Interview with Stéphane Graber, LXC project

2015-03-10

LXC - это проект по разработке технологии контейнерной виртуализации в ядре Linux, преследующий цель обеспечить функциональность контейнеров на уровне OpenVZ в ванильном ядре. Кстати, OpenVZ, который в основном разрабатывают в Parallels, и LXC, поддерживаемый разработчиками Canonical - это не два конкурирующих проекта. OpenVZ можно рассматривать как надстройку над LXC (так как LXC ещё готова к полноценному использованию, многих вещей в ванильном ядре нет, а OpenVZ патч это добавляет) плюс наши утилиты командной строки (vzctl и друзья), плюс всякие шаблоны и т.п. А разработчики OpenVZ – одновременно разработчики LXC! Более подробно о всех хитросплетениях проектов написал Кирилл Колышкин. LXC для управления контейнерами предоставляет свой набор утилит, но если вам знакома утилита vzctl из проекта OpenVZ, то вы можете использовать её, она поддерживает работу с upstream ядром.

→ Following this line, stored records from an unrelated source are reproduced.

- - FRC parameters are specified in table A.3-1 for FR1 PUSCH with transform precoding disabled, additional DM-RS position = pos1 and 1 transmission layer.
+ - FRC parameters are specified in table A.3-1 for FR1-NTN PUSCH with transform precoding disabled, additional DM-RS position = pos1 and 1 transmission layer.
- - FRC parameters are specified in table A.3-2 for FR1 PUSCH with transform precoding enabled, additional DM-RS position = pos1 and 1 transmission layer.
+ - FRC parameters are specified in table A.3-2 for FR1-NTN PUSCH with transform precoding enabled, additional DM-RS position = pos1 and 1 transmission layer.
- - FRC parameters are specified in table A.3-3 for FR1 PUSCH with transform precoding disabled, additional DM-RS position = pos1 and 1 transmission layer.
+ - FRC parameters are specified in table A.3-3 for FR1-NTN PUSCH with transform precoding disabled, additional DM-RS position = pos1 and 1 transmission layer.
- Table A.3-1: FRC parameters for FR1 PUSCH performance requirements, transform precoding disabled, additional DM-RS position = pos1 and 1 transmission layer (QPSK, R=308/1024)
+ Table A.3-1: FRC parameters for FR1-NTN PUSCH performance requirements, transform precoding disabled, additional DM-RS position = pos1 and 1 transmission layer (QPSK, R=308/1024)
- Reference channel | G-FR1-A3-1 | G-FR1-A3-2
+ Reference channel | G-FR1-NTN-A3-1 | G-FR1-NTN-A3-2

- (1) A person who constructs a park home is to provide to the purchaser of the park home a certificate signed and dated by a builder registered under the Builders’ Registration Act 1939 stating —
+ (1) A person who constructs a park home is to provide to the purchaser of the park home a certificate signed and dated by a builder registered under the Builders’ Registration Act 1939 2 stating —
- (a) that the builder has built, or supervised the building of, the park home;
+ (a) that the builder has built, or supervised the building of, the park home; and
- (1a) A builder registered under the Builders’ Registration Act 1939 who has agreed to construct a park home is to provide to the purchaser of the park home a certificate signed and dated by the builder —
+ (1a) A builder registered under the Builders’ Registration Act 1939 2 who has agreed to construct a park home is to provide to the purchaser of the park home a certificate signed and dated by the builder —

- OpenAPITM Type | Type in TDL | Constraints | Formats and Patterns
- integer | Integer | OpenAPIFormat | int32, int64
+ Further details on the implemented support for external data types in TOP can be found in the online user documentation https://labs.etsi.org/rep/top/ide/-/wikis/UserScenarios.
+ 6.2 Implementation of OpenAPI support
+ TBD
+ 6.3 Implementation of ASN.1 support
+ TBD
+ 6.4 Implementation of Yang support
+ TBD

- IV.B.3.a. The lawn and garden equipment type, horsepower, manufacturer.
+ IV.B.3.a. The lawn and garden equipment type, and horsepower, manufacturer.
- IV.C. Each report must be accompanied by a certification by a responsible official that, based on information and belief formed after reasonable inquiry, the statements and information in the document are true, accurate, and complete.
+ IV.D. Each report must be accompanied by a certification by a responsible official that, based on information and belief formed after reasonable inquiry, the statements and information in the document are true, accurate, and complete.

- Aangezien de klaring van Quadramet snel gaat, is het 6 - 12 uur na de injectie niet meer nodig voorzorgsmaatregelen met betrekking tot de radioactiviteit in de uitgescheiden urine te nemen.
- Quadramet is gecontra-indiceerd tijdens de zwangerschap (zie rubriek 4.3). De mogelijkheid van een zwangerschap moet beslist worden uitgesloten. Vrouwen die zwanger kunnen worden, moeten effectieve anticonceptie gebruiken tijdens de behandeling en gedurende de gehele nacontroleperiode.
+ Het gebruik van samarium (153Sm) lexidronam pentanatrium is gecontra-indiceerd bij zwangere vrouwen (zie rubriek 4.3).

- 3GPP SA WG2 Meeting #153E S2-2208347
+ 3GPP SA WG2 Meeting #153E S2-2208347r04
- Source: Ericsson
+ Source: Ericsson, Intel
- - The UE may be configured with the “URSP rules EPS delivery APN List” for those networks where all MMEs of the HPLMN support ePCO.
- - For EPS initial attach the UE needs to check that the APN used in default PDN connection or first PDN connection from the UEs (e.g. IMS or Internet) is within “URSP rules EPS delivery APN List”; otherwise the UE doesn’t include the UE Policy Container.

Стефан Грабе (Stéphane Graber), разработчик проекта LXC, рассказал как устроены разработка и тестирование в проекте LXC.

Please introduce yourself.

Hi,

I’m Stéphane Graber. I work for Canonical Ltd. and I’m the project leader for LXC and its other related projects (cgmanager, lxcfs and lxd).

How does development process of LXC look like? Do you use Continuous Integration in development process?

LXC’s development is a bit of an hybrid. We have a bunch of contributors who are used to kernel-style workflow, so mostly communicating on our mailing-list, doing code-reviews through e-mails. And then we have some other contributors who prefer to use github pull-requests.

We accomodate both.

Any change landing in LXC must have been reviewed by one of the committers and committers obviously can’t review their own code.

We have some minimal tests that are run using Travis both on commits in the main repository and for pull requests.

And we have much more comprehensive integration tests covering multiple compilers and multiple architectures which we run on every commit in our Jenkins.

LXC source tree contains directory with a number of tests. How does testing process look? Do you use regular testing?

Testing happens on every commit so git master is usually functional.

We also have daily builds available for Ubuntu which a lot of our developers run on their day to day machine, helping catch anything the testsuite may have missed.

The same testsuite is also used by distributions downstream to make sure LXC didn’t regress in their particular environment.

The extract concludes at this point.